Trout fishing for bass

It looked like trout water. Fast-moving, full of rocks and rather cool water and with wader-wearing anglers stepping through it all to get to the fish.

But a trip last week with Chattahoochee River guide Rob Smith (River Through Atlanta Guide Service) was for black bass. The shoal bass, the river cousin of Georgia’s favorite freshwater species, the largemouth bass, is abundant in the Hooch. And with some typical bass lures like spinnerbaits and flukes, the shoalies are pretty easy to catch. Shoalies on the fly can be very productive, too.

The shoalie population from Morgan Falls past U.S. 41 is at an all-time high.

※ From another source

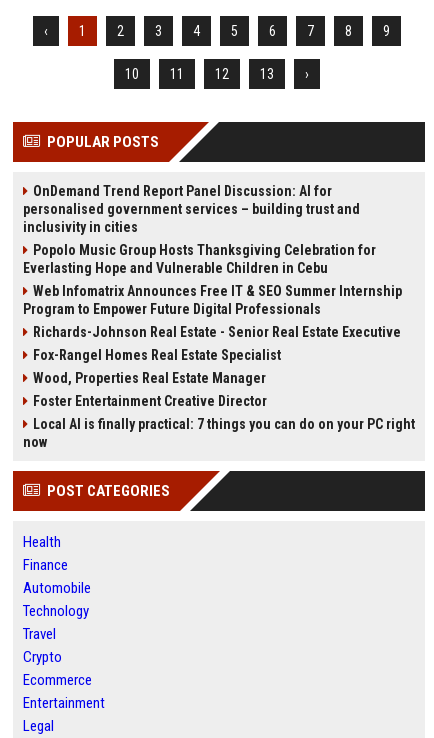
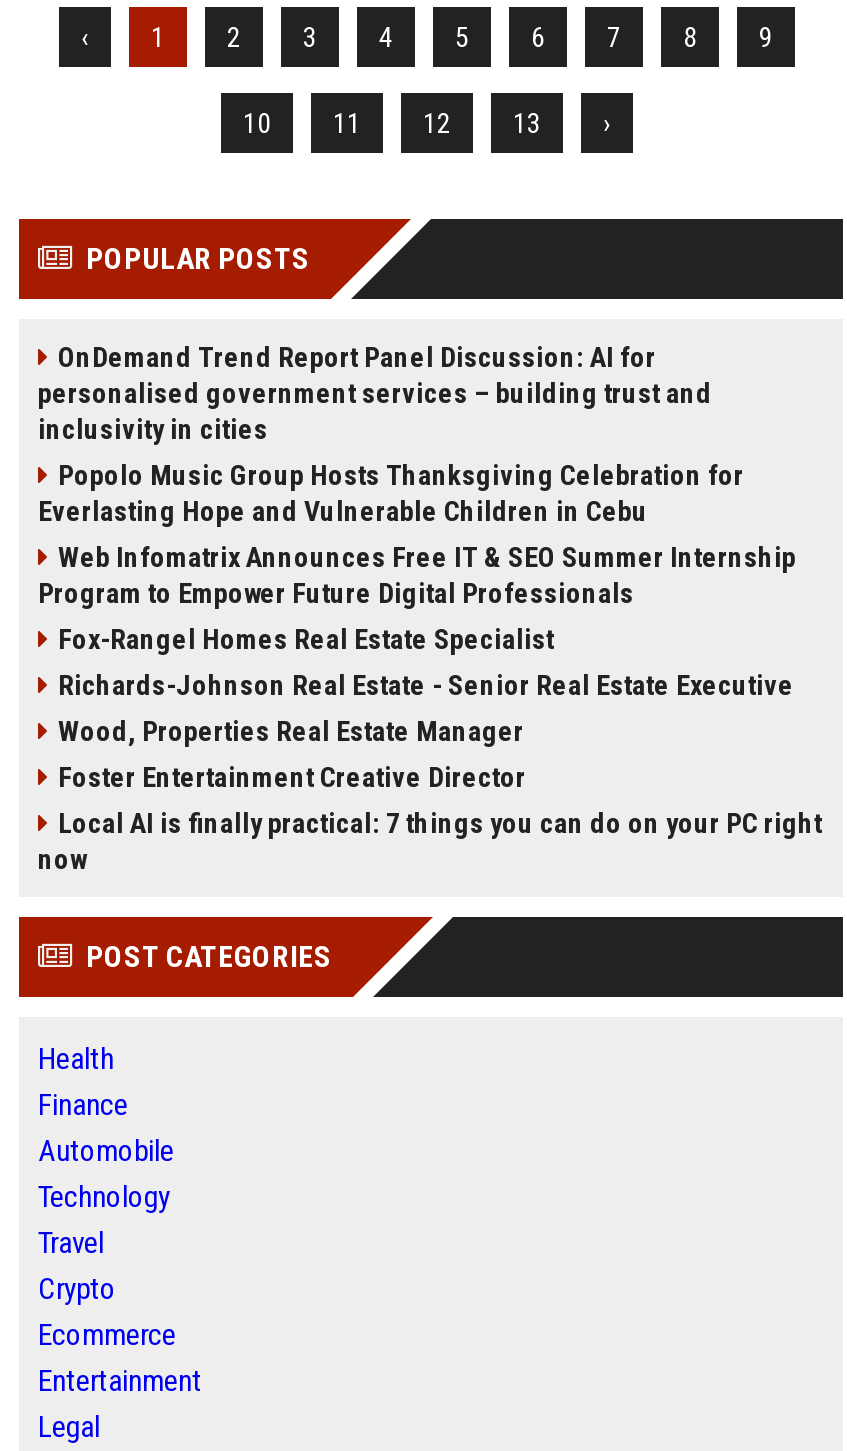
moved down: Richards-Johnson Real Estate - Senior Real Estate Executive

moved up: Fox-Rangel Homes Real Estate Specialist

That’s thanks to a five-year stocking program by the state Wildlife Resources Division that aimed to bolster sportfishing in a stretch of river that has become too warm because of development for trout to survive through the summer. There’s still trout - Smith caught a nice brown on a fluke in the Cochran Shoals area on the recent trip - but most of those are fish stocked for the delayed-harvest portion of the river.

The warmer temperatures suit the shoalies, which are common in bigger numbers and sizes in the Flint River in middle and south Georgia.

“I’ve been fishing down here since 1970,” Smith said. “We used to catch them every now and then. We thought they were smallmouths. Now, you can go out there and target them.”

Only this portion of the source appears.